Please return every line of the records below that holds the word "arbitrary".

+++ Data extracts

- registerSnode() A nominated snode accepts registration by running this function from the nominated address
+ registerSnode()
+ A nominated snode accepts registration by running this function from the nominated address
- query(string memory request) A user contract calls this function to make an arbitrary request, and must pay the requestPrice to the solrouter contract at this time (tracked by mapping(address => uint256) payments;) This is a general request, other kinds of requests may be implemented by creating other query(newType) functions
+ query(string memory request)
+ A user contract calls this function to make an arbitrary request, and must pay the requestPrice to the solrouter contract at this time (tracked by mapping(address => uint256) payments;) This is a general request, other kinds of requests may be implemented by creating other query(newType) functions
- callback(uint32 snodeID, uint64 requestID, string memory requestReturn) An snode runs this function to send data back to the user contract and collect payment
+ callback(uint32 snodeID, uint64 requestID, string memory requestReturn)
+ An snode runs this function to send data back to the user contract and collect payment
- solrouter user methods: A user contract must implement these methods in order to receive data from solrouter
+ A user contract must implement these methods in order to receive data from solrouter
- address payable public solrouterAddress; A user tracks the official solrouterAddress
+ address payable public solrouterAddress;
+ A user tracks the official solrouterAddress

++++++

### Response to the exercise
- query(string memory request) A user contract calls this function to make an arbitrary request, and must pay the requestPrice to the solrouter contract at this time (tracked by mapping(address => uint256) payments;) This is a general request, other kinds of requests may be implemented by creating other query(newType) functions
+ A user contract calls this function to make an arbitrary request, and must pay the requestPrice to the solrouter contract at this time (tracked by mapping(address => uint256) payments;) This is a general request, other kinds of requests may be implemented by creating other query(newType) functions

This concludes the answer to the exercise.